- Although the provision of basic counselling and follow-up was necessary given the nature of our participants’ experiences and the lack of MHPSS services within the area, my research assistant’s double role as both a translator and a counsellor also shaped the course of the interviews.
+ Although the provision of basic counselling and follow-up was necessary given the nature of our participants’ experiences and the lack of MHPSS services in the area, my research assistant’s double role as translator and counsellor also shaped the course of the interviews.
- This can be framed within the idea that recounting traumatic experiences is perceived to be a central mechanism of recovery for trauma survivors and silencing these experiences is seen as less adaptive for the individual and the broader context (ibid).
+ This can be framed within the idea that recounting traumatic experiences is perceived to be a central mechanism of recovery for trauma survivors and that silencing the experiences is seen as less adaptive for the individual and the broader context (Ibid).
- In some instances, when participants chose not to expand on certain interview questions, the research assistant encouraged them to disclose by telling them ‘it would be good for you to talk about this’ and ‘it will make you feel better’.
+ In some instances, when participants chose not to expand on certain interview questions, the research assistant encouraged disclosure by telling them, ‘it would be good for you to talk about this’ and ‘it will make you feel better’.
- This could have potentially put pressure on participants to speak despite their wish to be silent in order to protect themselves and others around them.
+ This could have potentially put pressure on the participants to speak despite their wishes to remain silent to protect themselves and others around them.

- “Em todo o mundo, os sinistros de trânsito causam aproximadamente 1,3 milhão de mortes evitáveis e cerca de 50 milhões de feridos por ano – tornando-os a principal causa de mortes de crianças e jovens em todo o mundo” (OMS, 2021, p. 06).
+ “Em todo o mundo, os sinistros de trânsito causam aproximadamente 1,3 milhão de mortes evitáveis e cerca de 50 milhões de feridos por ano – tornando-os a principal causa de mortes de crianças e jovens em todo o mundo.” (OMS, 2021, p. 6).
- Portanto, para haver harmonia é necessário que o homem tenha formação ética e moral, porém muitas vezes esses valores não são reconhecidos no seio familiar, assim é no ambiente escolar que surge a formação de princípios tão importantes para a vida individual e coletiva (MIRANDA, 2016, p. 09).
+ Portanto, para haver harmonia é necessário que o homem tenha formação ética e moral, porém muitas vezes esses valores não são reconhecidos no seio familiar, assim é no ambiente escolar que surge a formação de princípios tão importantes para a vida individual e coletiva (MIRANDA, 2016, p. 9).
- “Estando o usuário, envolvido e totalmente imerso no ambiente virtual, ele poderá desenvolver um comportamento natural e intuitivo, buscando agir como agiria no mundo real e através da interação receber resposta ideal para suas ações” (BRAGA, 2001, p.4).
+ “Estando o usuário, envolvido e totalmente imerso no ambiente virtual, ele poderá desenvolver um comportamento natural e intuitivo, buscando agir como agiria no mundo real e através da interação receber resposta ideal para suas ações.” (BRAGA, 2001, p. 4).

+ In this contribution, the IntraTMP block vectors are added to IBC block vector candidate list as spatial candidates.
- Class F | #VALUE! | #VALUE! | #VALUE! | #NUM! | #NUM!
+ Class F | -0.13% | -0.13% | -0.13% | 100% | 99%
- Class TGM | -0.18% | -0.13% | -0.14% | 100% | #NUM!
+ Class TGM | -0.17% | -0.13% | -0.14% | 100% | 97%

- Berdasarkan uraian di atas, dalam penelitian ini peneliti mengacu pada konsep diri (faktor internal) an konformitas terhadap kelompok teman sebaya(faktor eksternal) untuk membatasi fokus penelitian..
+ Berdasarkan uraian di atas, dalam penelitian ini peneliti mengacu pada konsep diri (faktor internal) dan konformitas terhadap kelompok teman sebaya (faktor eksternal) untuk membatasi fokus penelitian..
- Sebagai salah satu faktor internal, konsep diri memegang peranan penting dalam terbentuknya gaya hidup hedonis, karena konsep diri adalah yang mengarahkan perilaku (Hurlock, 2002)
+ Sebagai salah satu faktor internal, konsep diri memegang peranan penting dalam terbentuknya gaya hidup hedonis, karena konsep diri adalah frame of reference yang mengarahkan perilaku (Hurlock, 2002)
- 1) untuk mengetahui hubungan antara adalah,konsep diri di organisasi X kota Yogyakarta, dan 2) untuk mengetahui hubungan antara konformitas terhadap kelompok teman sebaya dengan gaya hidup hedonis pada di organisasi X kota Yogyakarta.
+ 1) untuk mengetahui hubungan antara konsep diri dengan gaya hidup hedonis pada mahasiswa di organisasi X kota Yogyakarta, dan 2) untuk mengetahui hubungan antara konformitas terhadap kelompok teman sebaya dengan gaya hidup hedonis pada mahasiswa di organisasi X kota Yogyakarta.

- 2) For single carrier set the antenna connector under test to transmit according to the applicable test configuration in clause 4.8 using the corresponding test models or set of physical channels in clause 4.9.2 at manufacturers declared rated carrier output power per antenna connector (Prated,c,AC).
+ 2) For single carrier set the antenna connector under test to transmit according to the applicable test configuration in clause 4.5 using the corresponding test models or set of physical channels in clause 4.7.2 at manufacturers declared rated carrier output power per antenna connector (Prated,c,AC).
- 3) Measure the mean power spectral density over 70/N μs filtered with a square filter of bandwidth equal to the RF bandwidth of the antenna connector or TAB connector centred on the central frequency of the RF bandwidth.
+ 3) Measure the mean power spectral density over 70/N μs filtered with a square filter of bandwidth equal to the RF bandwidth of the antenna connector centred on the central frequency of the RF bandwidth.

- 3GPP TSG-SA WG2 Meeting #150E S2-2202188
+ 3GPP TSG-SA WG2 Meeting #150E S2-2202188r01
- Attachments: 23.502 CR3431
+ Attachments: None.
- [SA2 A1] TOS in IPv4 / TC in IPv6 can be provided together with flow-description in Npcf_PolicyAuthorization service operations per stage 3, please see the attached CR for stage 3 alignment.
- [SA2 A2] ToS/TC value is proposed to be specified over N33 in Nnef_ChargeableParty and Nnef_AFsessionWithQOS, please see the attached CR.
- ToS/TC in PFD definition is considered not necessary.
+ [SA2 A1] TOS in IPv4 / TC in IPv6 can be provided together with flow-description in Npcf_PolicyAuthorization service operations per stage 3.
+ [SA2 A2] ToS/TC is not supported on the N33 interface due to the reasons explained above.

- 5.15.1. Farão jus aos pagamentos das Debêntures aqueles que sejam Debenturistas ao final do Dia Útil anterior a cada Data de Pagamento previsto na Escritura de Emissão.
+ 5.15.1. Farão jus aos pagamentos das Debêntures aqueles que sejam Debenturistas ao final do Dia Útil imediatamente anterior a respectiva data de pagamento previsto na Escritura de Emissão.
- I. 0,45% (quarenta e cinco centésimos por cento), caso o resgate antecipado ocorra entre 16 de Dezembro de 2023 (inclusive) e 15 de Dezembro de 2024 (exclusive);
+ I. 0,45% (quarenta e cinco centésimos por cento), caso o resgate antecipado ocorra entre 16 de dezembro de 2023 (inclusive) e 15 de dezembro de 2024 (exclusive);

Assigned task: Using only the listing above, restate exactly the lines from the line containing "reference yang mengarahkan perilaku (Hurlock, 2002)" through the line containing "mahasiswa di organisasi X kota Yogyakarta.", both included.

Result for this task:
+ Sebagai salah satu faktor internal, konsep diri memegang peranan penting dalam terbentuknya gaya hidup hedonis, karena konsep diri adalah frame of reference yang mengarahkan perilaku (Hurlock, 2002)
- 1) untuk mengetahui hubungan antara adalah,konsep diri di organisasi X kota Yogyakarta, dan 2) untuk mengetahui hubungan antara konformitas terhadap kelompok teman sebaya dengan gaya hidup hedonis pada di organisasi X kota Yogyakarta.
+ 1) untuk mengetahui hubungan antara konsep diri dengan gaya hidup hedonis pada mahasiswa di organisasi X kota Yogyakarta, dan 2) untuk mengetahui hubungan antara konformitas terhadap kelompok teman sebaya dengan gaya hidup hedonis pada mahasiswa di organisasi X kota Yogyakarta.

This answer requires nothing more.